About this task:
Write out every entry below exactly as it appears. Pictures do not belong in the copy.

(Before-and-after change records)
== Segment start ==

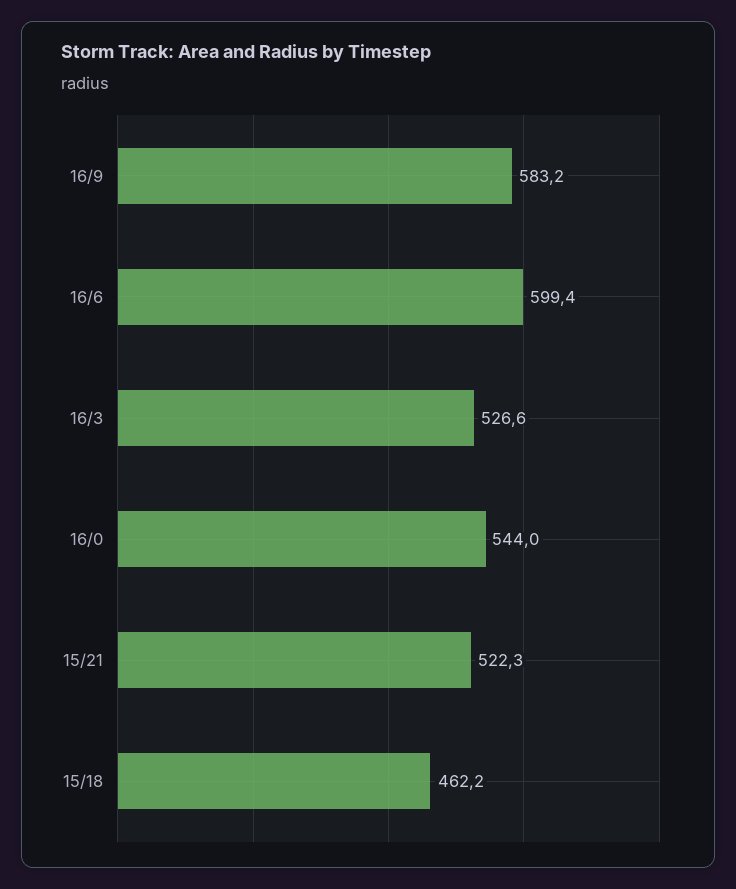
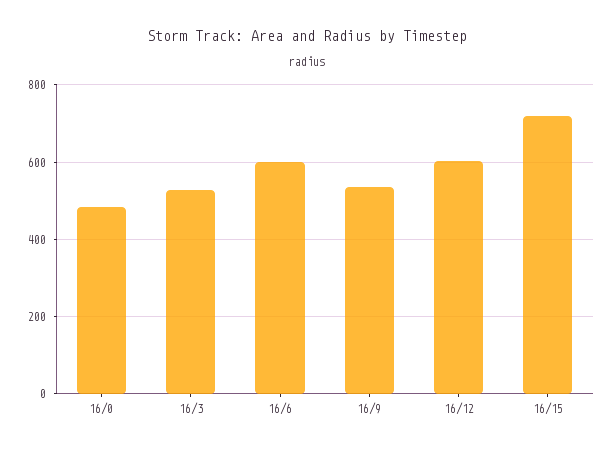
16/9: 583.2 -> 540
16/0: 544 -> 480
15/21: 522.3 -> none
15/18: 462.2 -> none
16/12: none -> 600
16/15: none -> 720

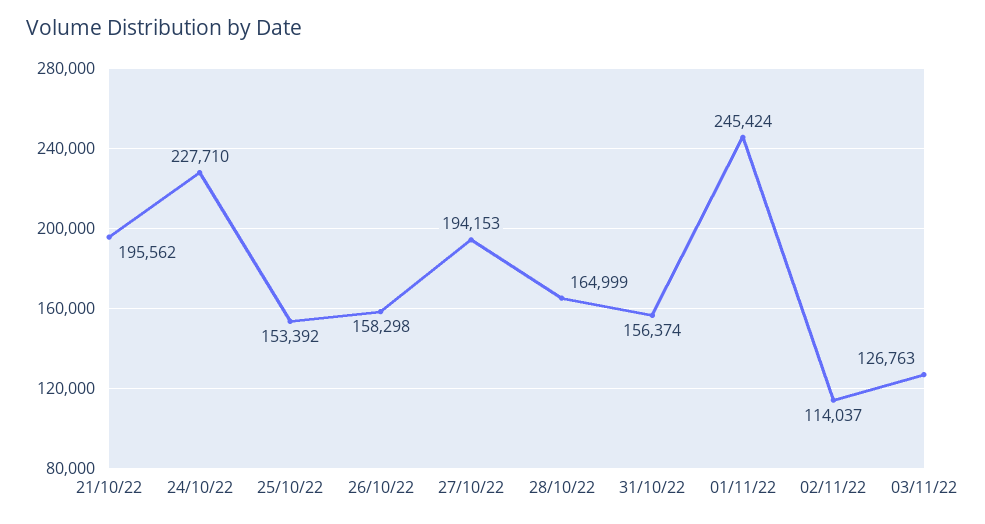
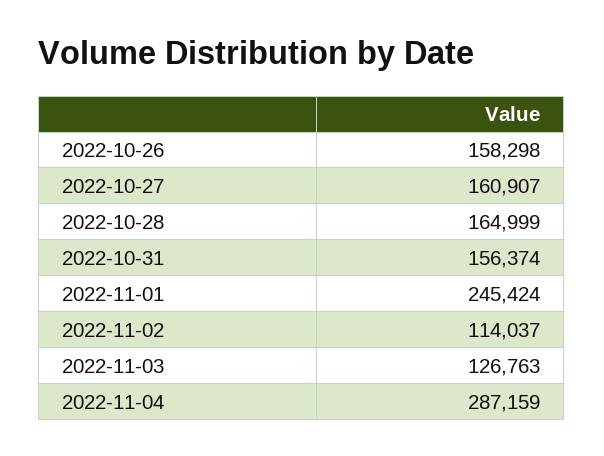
21/10/22: 195562 -> none
24/10/22: 227710 -> none
25/10/22: 153392 -> none
27/10/22: 194153 -> 160907
2022-11-04: none -> 287159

== Segment end ==

Expected answer:
16/9: 583.2 -> 540
16/0: 544 -> 480
15/21: 522.3 -> none
15/18: 462.2 -> none
16/12: none -> 600
16/15: none -> 720

21/10/22: 195562 -> none
24/10/22: 227710 -> none
25/10/22: 153392 -> none
27/10/22: 194153 -> 160907
2022-11-04: none -> 287159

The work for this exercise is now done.